Susan Hetth, shocked to the limit of her Pecksniffian soul, made a nerveless fluttering gesture of protest with her hands.
“Don’t speak,” said Leonie quickly, “please don’t speak until I have done. Marriage! I will tell you what I have thought about it while I have been waiting for my mate.”
“Oh!” exploded Susan Hetth vehemently. “My dear! Surely you have not been corresponding with anyone!”
Leonie hesitated.
How was she to make her aunt, this shallow, unbalanced being, understand the joyous expectancy with which she had awaited the moment when she should meet the man born for her?
How was she to take the exquisite longings, the veiled desires, the beautiful virgin thoughts, from her heart and lay them before this woman who had taught her nothing but the twenty-third Psalm without its real interpretation, plus the correct Sunday collect and daily prayers.

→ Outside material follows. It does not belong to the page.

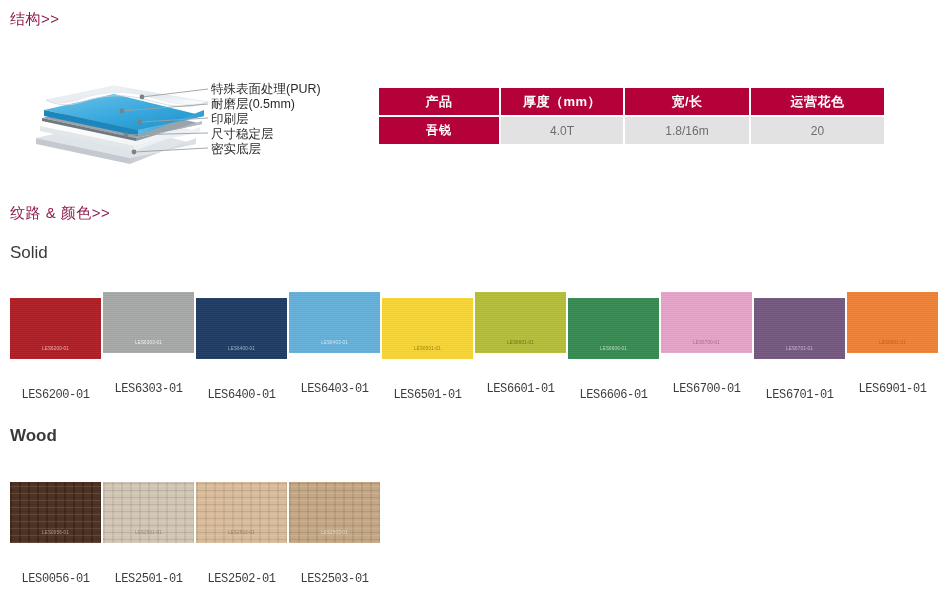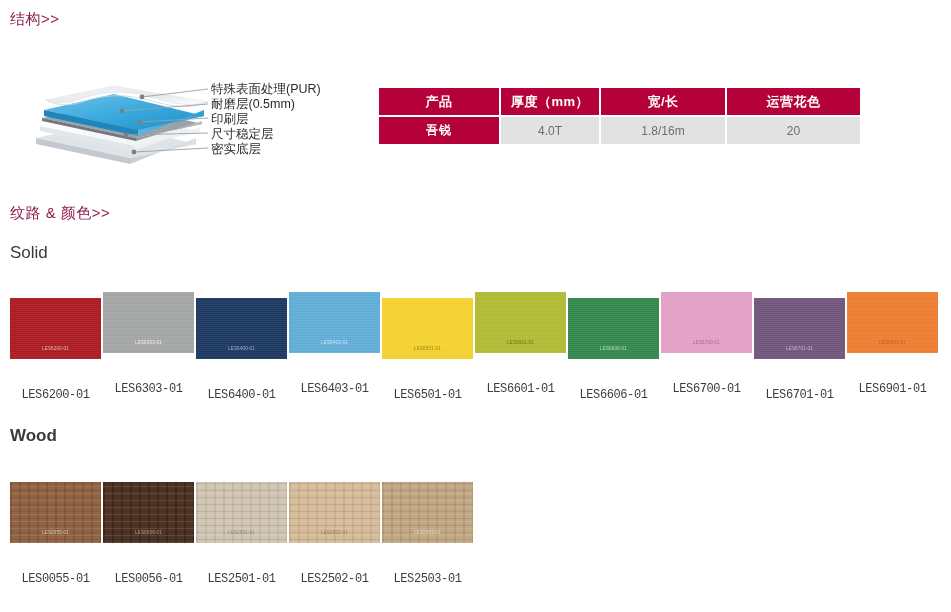"厚度（mm）" .col-1 { width: 98px -> 122px }
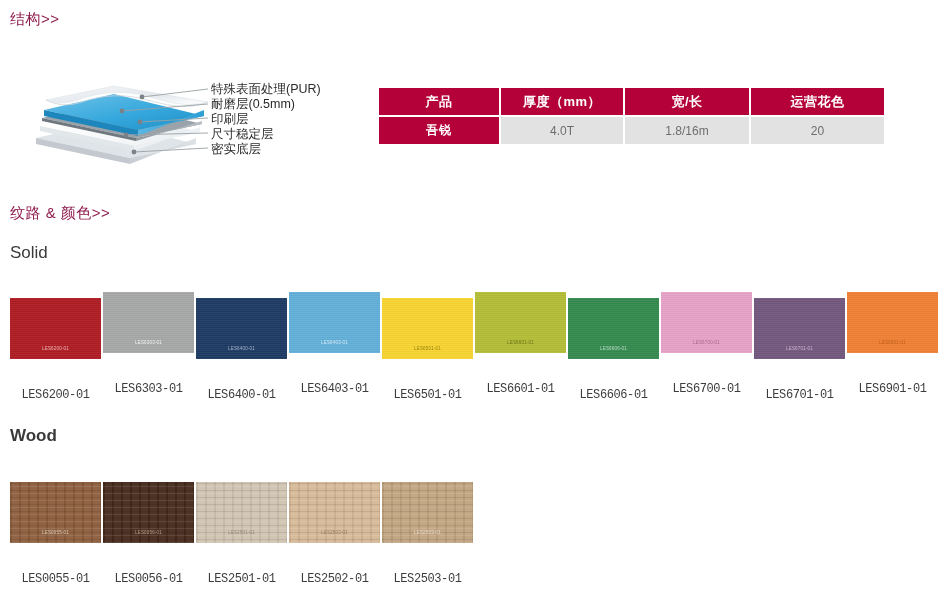"LES0055-01" div.swatch-cell { html: <div> <div> <div></div> <div>LES0055-01</div> </div> <div>LES0055-01</div> </div> -> none }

How explain that to her the little golden ring would not represent a key opening the door to the so-called freedom from which fifty per cent of women descend, via the shallow flight of steps marked a good time, to the plain of discontent; or that to her the word love was sufficient, in that for her it included those of honour and obey, without any separate declaration in public.
When she spoke she spoke hurriedly, flushing from chin to brow.
“Auntie—I correspond with no man—but my—my mate is waiting for me somewhere—calling me all the time ever since—oh! ever since I can remember—and—and I should have married him when I had met him if—if——”
In anger at this fresh complication, piled upon her appalling want of tact of a few moments ago, Susan Hetth struck her hands on the arms of her chair.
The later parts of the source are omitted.